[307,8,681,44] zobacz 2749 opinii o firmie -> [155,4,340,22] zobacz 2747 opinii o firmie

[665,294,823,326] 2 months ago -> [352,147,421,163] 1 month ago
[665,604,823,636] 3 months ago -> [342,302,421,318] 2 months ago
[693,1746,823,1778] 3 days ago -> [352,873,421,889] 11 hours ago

----------

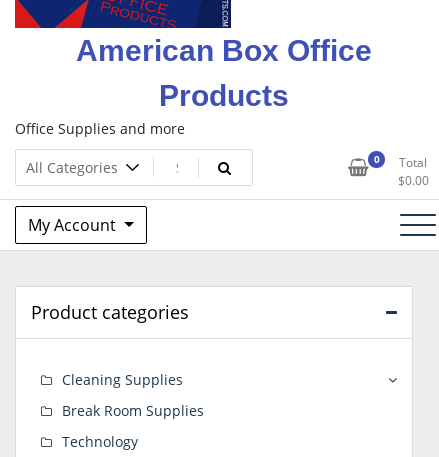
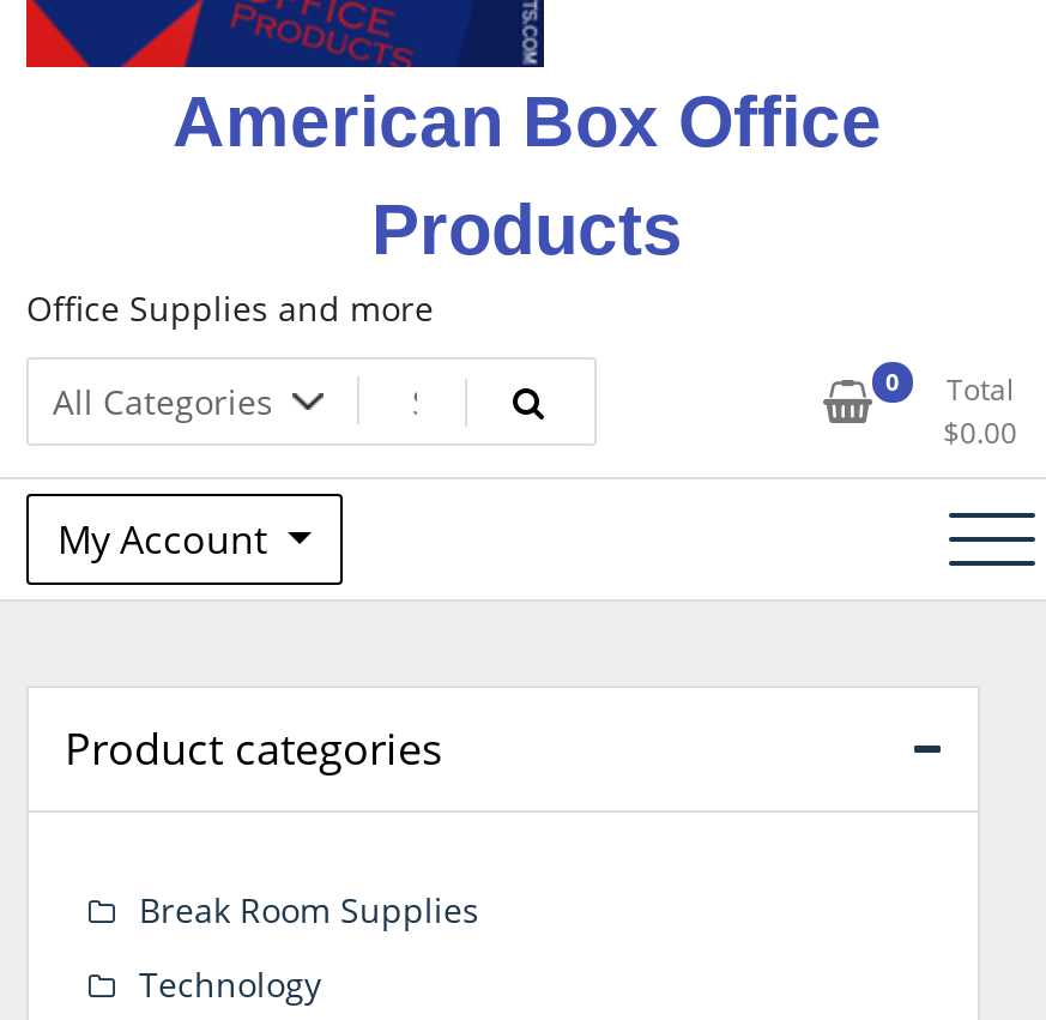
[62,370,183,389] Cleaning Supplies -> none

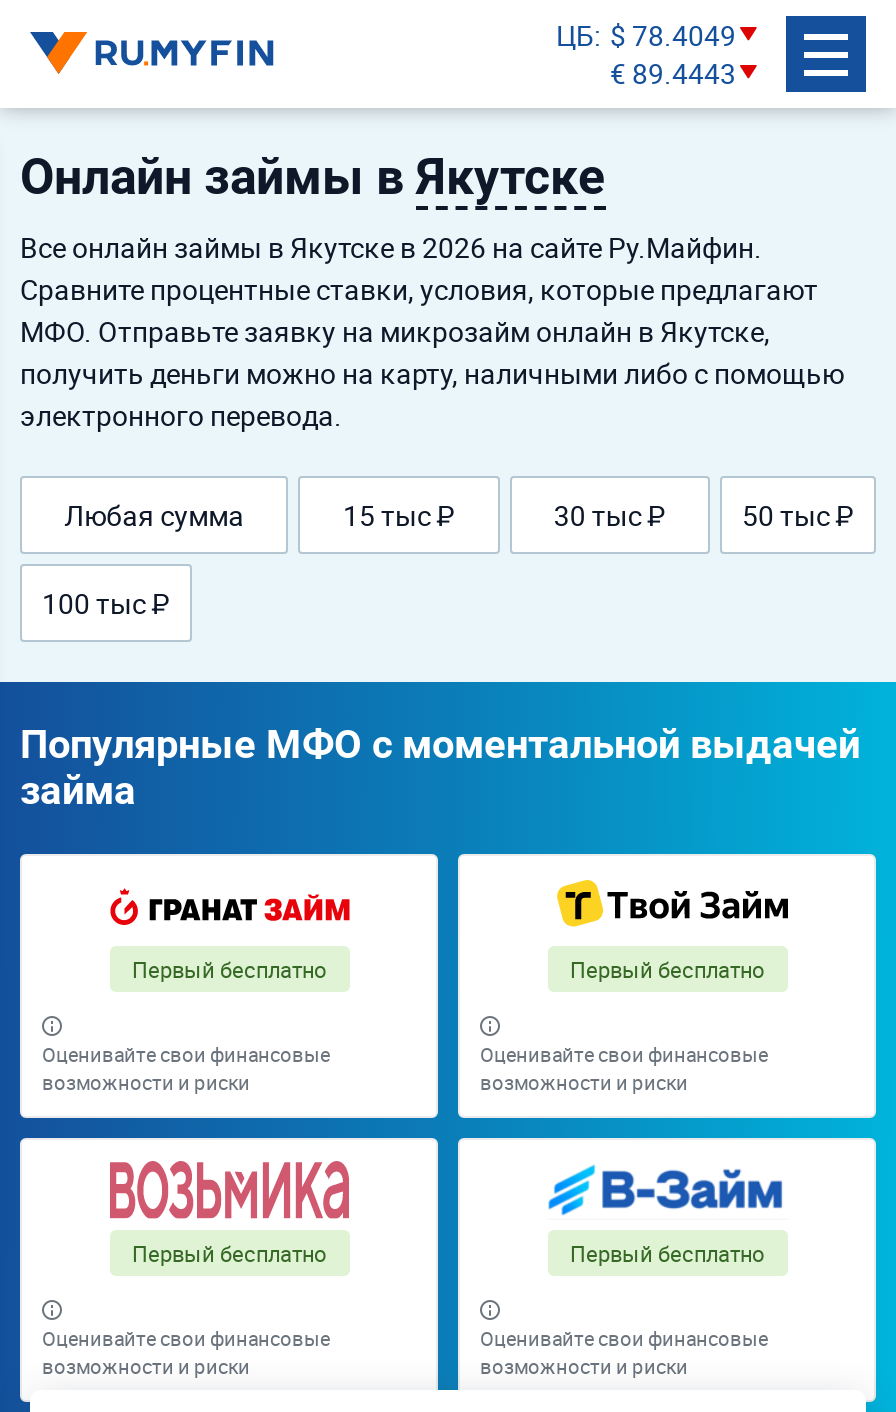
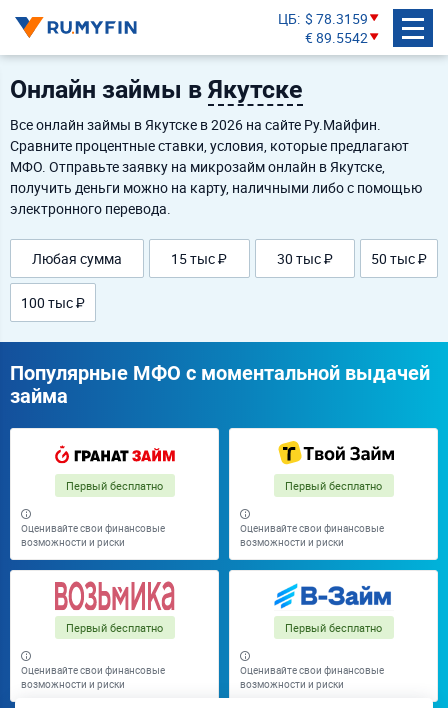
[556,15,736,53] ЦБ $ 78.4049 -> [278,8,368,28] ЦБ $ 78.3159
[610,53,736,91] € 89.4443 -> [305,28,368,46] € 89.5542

----------

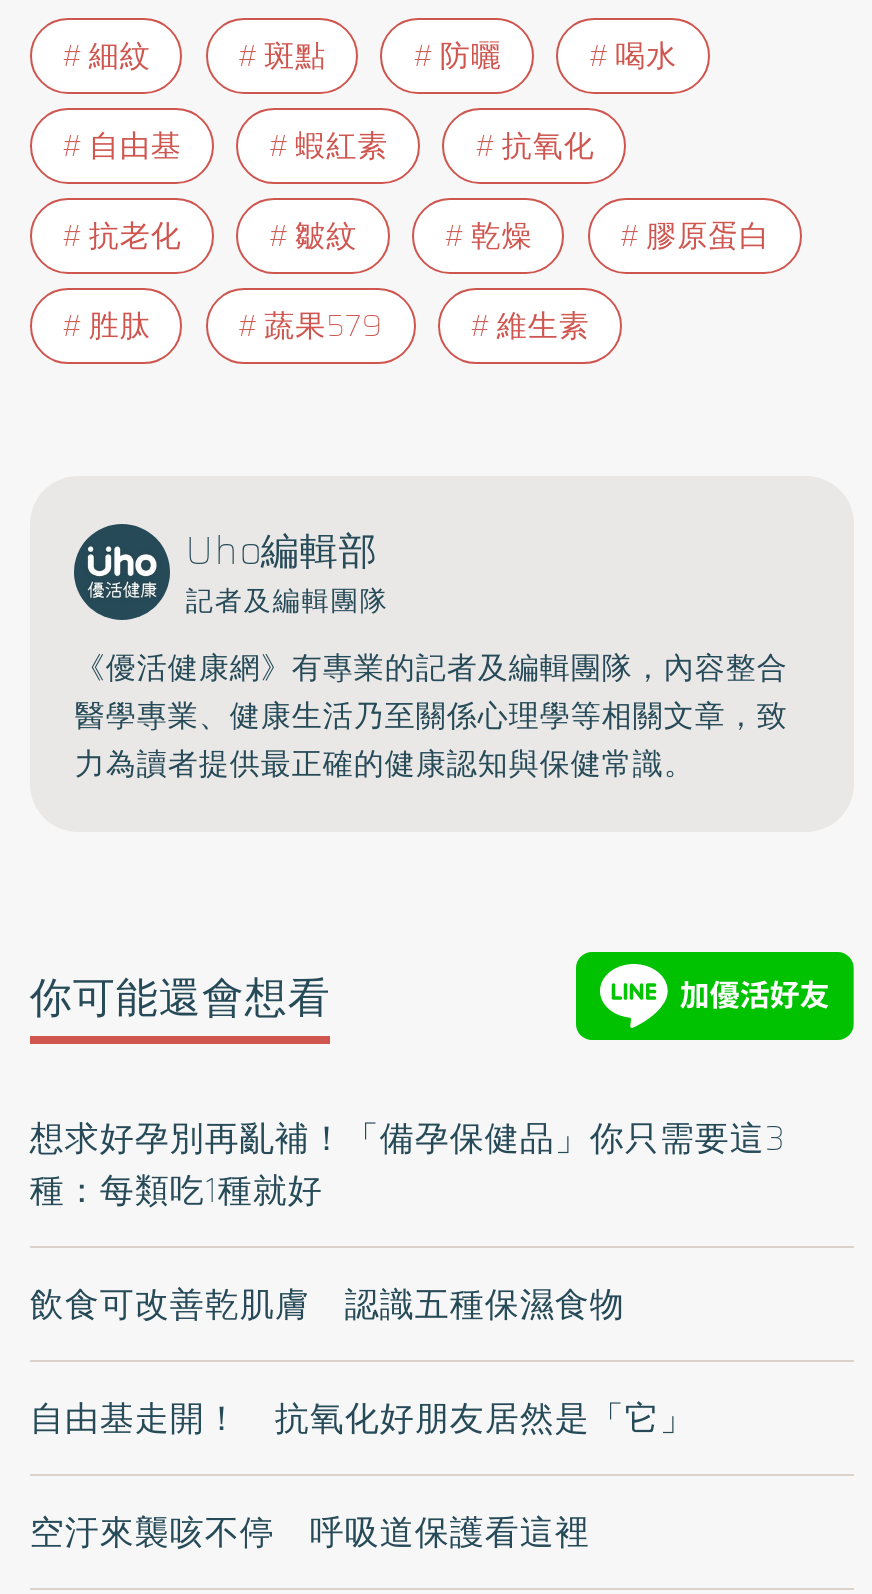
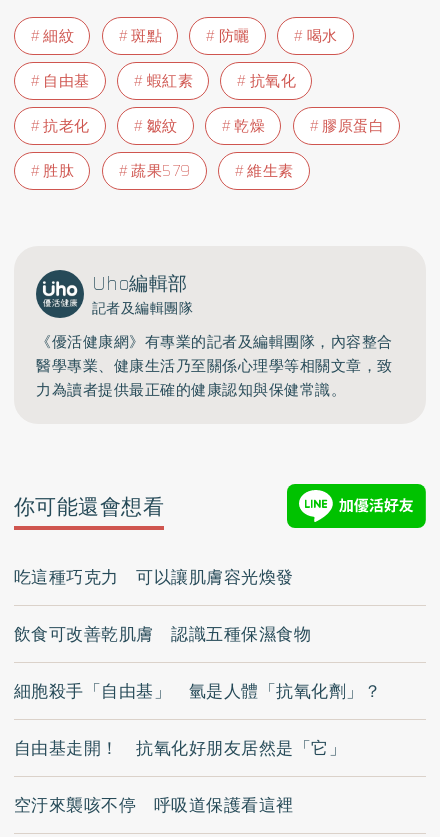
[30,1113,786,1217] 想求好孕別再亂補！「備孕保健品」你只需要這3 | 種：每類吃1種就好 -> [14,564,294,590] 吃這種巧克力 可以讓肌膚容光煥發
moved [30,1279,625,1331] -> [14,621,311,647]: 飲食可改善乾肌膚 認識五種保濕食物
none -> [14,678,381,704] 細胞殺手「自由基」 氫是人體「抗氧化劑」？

----------

> **TASK TO CARRY OUT**
Would you report every line of the entries above containing the word "months"?

> **ANSWER BOX**
[665,294,823,326] 2 months ago -> [352,147,421,163] 1 month ago
[665,604,823,636] 3 months ago -> [342,302,421,318] 2 months ago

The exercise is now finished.